(Your assignment) This exercise asks for a copy of each line in the records below with the word "docs" in it.

(Detected change data)
# # # #
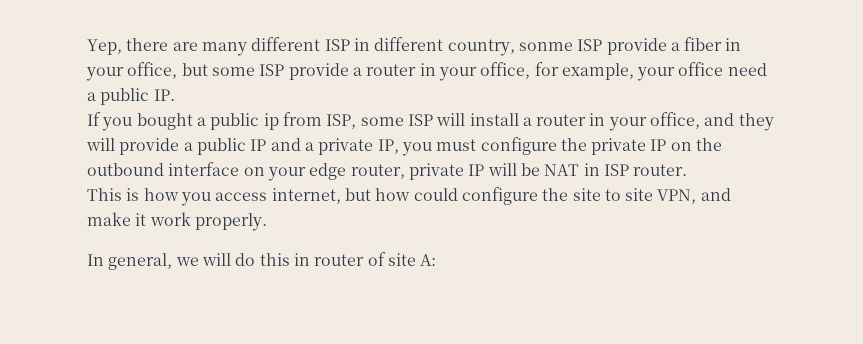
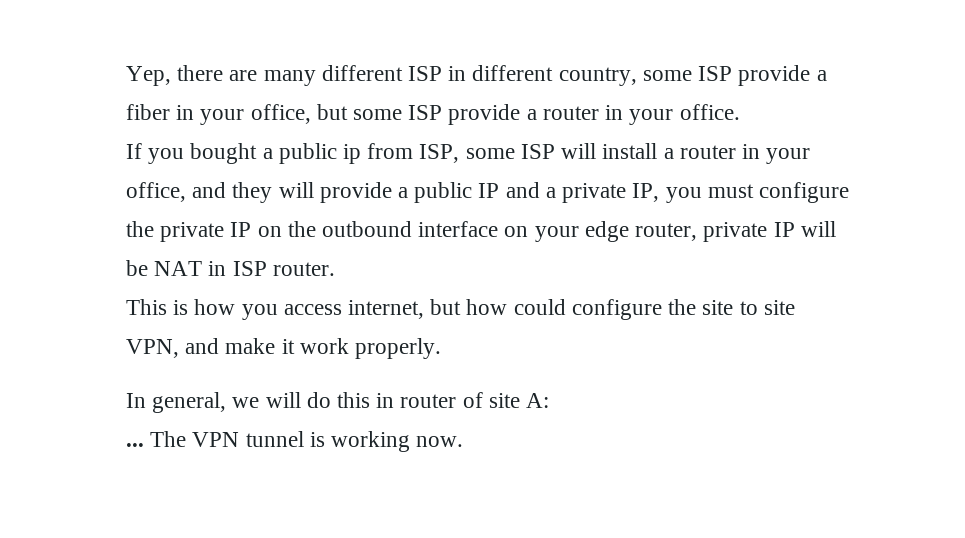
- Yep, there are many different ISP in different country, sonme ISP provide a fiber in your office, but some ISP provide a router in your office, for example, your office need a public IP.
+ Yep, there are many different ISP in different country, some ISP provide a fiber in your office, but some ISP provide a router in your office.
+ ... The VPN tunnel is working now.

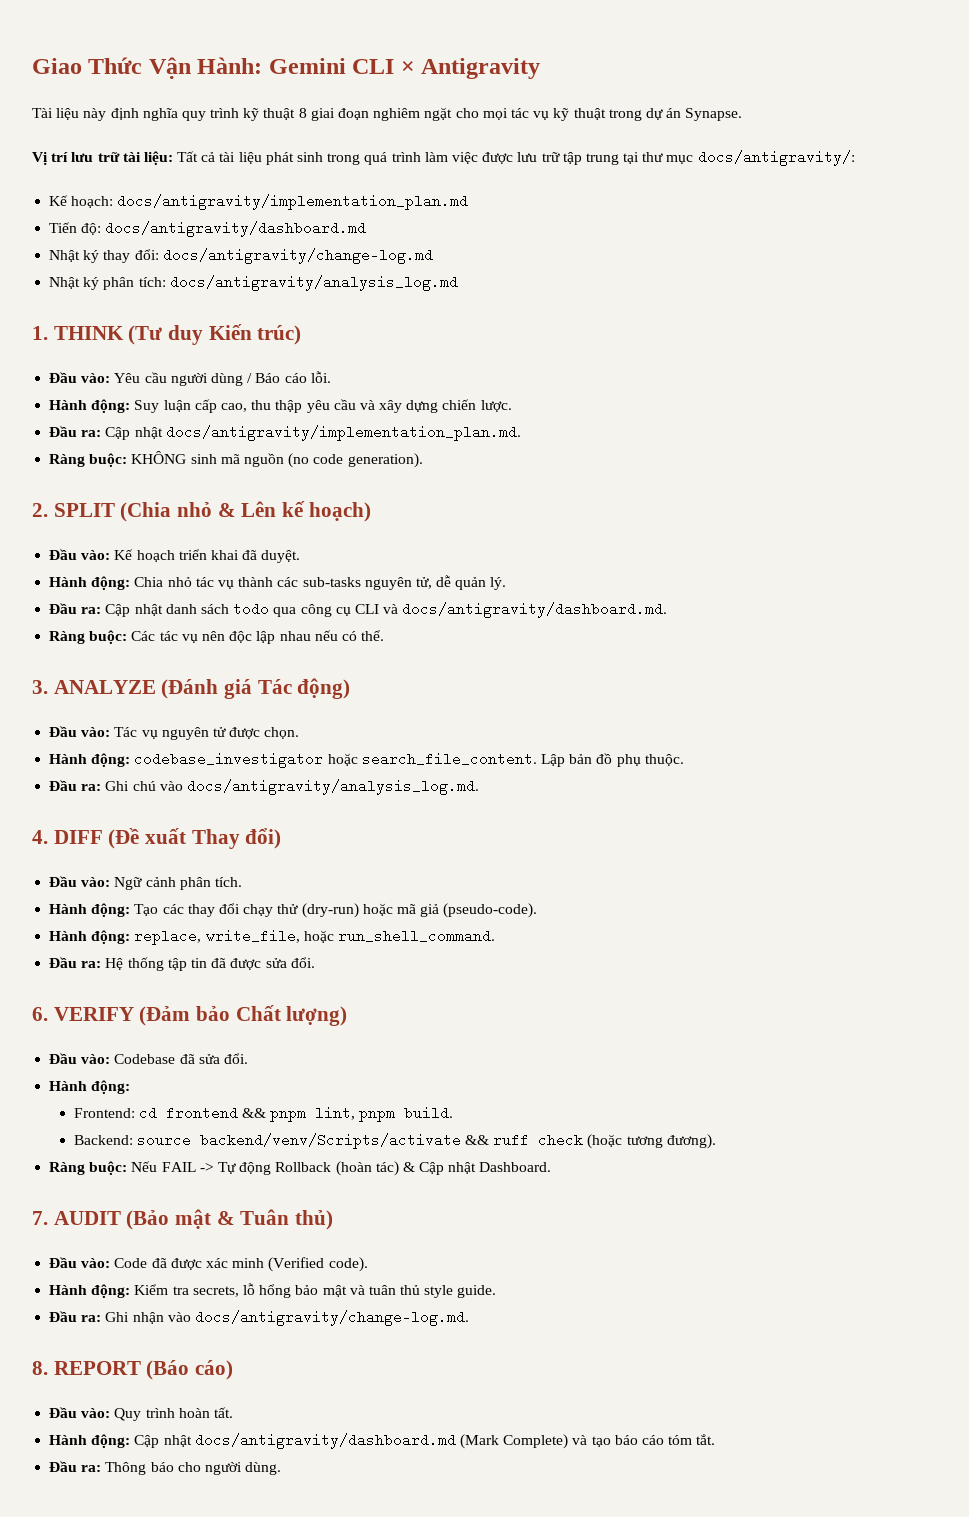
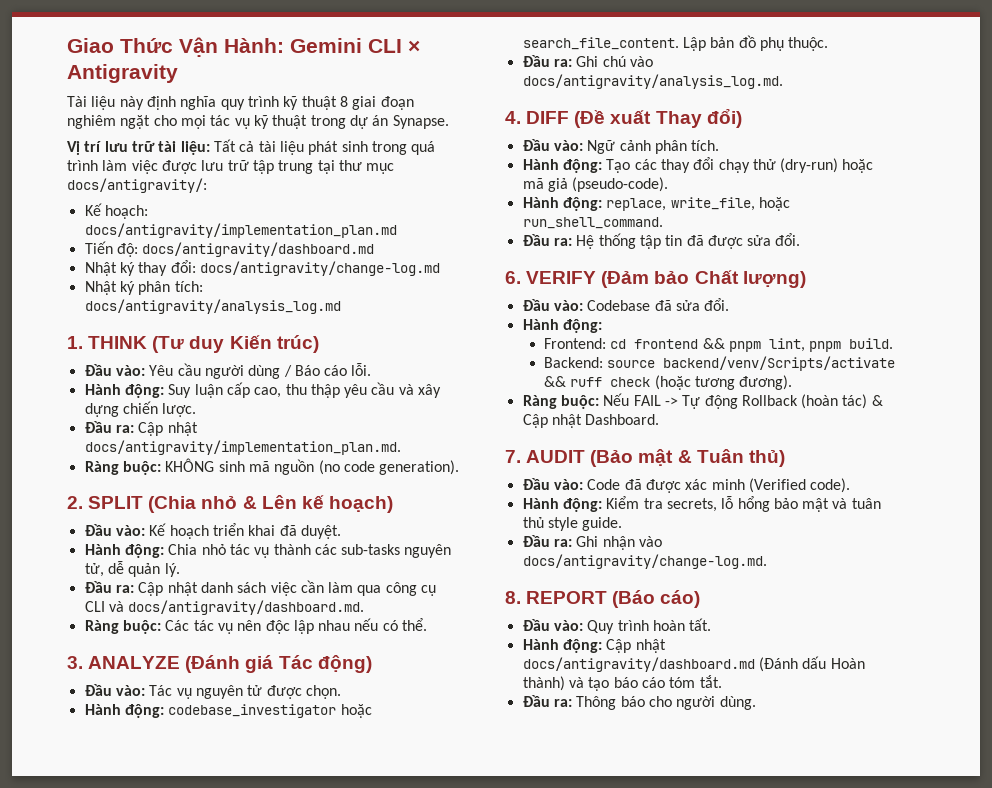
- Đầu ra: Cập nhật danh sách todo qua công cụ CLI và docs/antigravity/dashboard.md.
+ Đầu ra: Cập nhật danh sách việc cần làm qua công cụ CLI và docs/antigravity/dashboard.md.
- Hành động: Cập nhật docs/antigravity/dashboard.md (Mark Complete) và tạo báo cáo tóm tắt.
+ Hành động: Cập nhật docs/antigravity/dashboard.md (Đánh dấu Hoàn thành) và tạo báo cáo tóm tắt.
# # # #
(Task result)
- Đầu ra: Cập nhật danh sách todo qua công cụ CLI và docs/antigravity/dashboard.md.
+ Đầu ra: Cập nhật danh sách việc cần làm qua công cụ CLI và docs/antigravity/dashboard.md.
- Hành động: Cập nhật docs/antigravity/dashboard.md (Mark Complete) và tạo báo cáo tóm tắt.
+ Hành động: Cập nhật docs/antigravity/dashboard.md (Đánh dấu Hoàn thành) và tạo báo cáo tóm tắt.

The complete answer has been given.